Classical Test Theory: The classical linear model of test theory, postulated in 1904 by Charles Spearman, was the dominant model until advancements like generalizability theory (Cronbach et al., 1950s) and item response theory (Lord and Rasch, 1960s).
Scaling: Methods for developing psychophysiological and psychological scales for constructs that cannot be directly observed. It assumes psychological objects (stimuli, subjects, responses) can be ordered along a continuum. It uses mathematical techniques to determine numbers representing different amounts of the measured property. Bunge defines a construct as a non-observational concept that cannot be directly proven or manipulated, but is inferred from behavior. Psychophysics is the historical origin of scaling methods.
Construct: A hypothetical entity difficult to define in scientific theory, known to exist but with a challenging or controversial definition.
Measurement in Psychology: Must be indirect, relative, and probabilistic. Lord and Novick (1968) emphasized methodological rigor: the measured object must be observable (directly or indirectly), show variability, and require precise instruments.
Classical Theory of Objects: Assumes a true value of the measured attribute (its magnitude). Measurement assesses this magnitude or quantity, answering: How much of the attribute does an object possess? Quantitative measurement requires concatenation or combination of objects, adding the numbers assigned to them. Fechner defined measuring a quantity as determining how much of a unit of the same class it contains. Hölder’s axioms describe conditions for measurable magnitude, forming an extensive (ordinal and additive) structure.
Psychology lacks units that can be concatenated for continuous measurement. Not all numerical operations correspond to operations applicable to behavioral phenomena. Campbell noted direct measurement is impractical in psychology. Solutions include operational theory and Stevens’ representational theory.
Operational Theory: Focuses on developing operations producing consistent numbers to discover quantitative relationships. Torgerson (1958) and Dawes (1972) used terms like mandated measures, measures by definition, indicator measures, or index measures. Red tiled (2001) noted constructs lack unique indicator sets, requiring researchers to choose empirical indicators. Evaluation focuses on the operation’s usability and functionality.
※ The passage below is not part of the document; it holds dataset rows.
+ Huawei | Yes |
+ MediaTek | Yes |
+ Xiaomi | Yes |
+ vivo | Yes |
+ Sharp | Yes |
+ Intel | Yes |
Representational Theory of Measurement: Numerical relationships should represent relationships between object properties.
Measurement Scales and Stevens’ Significance: Determine appropriate statistical analyses. Lord (1953), Anderson (1961), and Prytulak (1975) argued measurement and statistics are separate domains. Fraser (1980) noted that while empirical significance doesn’t affect the validity of numerical manipulations, it does affect conclusions drawn from those manipulations.
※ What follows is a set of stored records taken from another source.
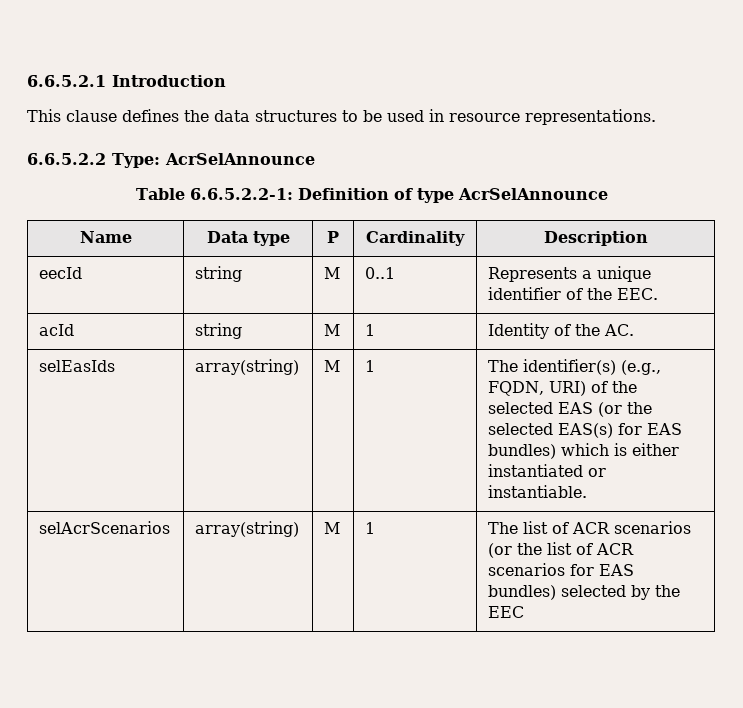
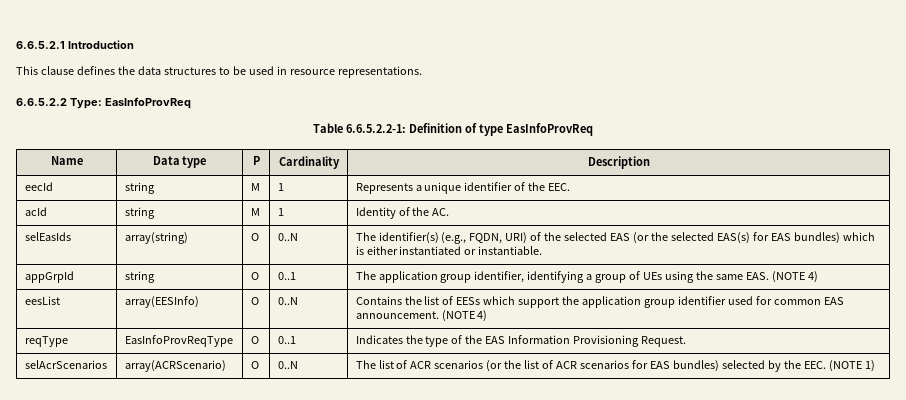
- 6.6.5.2.2 Type: AcrSelAnnounce
+ 6.6.5.2.2 Type: EasInfoProvReq
- Table 6.6.5.2.2-1: Definition of type AcrSelAnnounce
+ Table 6.6.5.2.2-1: Definition of type EasInfoProvReq
- eecId | string | M | 0..1 | Represents a unique identifier of the EEC.
+ eecId | string | M | 1 | Represents a unique identifier of the EEC.
- selEasIds | array(string) | M | 1 | The identifier(s) (e.g., FQDN, URI) of the selected EAS (or the selected EAS(s) for EAS bundles) which is either instantiated or instantiable.
+ selEasIds | array(string) | O | 0..N | The identifier(s) (e.g., FQDN, URI) of the selected EAS (or the selected EAS(s) for EAS bundles) which is either instantiated or instantiable.
- selAcrScenarios | array(string) | M | 1 | The list of ACR scenarios (or the list of ACR scenarios for EAS bundles) selected by the EEC
+ appGrpId | string | O | 0..1 | The application group identifier, identifying a group of UEs using the same EAS. (NOTE 4)
+ eesList | array(EESInfo) | O | 0..N | Contains the list of EESs which support the application group identifier used for common EAS announcement. (NOTE 4)
+ reqType | EasInfoProvReqType | O | 0..1 | Indicates the type of the EAS Information Provisioning Request.
+ selAcrScenarios | array(ACRScenario) | O | 0..N | The list of ACR scenarios (or the list of ACR scenarios for EAS bundles) selected by the EEC. (NOTE 1)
Types of Measurement: Fundamental (length, weight), derived (stellar), by indicators (social sciences). Variables measured by indices have empirical correlations and are observable. Latent variables are theoretical constructs without direct empirical counterparts.
Steps for measurement by indices:
- Conceptual Definition: Nominal definition, theoretical readings, personal reflection, and a theoretically defensible proposal with clear boundaries. Define dimensions/sub-scales, providing rationale.
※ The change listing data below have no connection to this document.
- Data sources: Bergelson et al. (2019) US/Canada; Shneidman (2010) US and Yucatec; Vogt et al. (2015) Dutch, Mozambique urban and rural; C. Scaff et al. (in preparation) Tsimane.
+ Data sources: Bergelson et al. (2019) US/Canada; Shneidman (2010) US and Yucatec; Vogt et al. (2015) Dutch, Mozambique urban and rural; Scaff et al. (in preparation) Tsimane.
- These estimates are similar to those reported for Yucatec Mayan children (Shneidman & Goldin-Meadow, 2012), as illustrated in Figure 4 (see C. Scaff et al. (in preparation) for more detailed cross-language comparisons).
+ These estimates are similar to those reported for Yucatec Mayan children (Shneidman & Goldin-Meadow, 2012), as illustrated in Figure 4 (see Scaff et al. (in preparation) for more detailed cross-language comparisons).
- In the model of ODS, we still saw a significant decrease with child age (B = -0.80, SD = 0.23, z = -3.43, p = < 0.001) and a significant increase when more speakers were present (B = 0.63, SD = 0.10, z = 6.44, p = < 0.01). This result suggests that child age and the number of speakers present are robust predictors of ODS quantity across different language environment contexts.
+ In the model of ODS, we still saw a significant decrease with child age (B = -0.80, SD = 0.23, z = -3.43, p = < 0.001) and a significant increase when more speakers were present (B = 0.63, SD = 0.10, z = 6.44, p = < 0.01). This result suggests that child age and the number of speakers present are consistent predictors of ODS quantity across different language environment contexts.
- Definition of Indicators: Operational definition, proposed indicators (observational, written/oral responses, external observations, records), selection and justification (easy to register, related to the concept, theoretical and empirical validity, sensitivity to concept variation).
- Creating Indices and Sub-Indices: Mathematical formulas combining indicators into sub-scale scores and sub-indices into total scale scores.
Criticisms of Measurement by Indices: Unclear unit of measurement, unclear interval level properties, unclear respect for object relationships, unclear score meaning (multiple ways to obtain it), arbitrariness, combining incomparable objects.
Defenders of Measurement by Indices: Statistically assessable reliability and validity, empirical support, and ongoing development of models to give scores more meaning.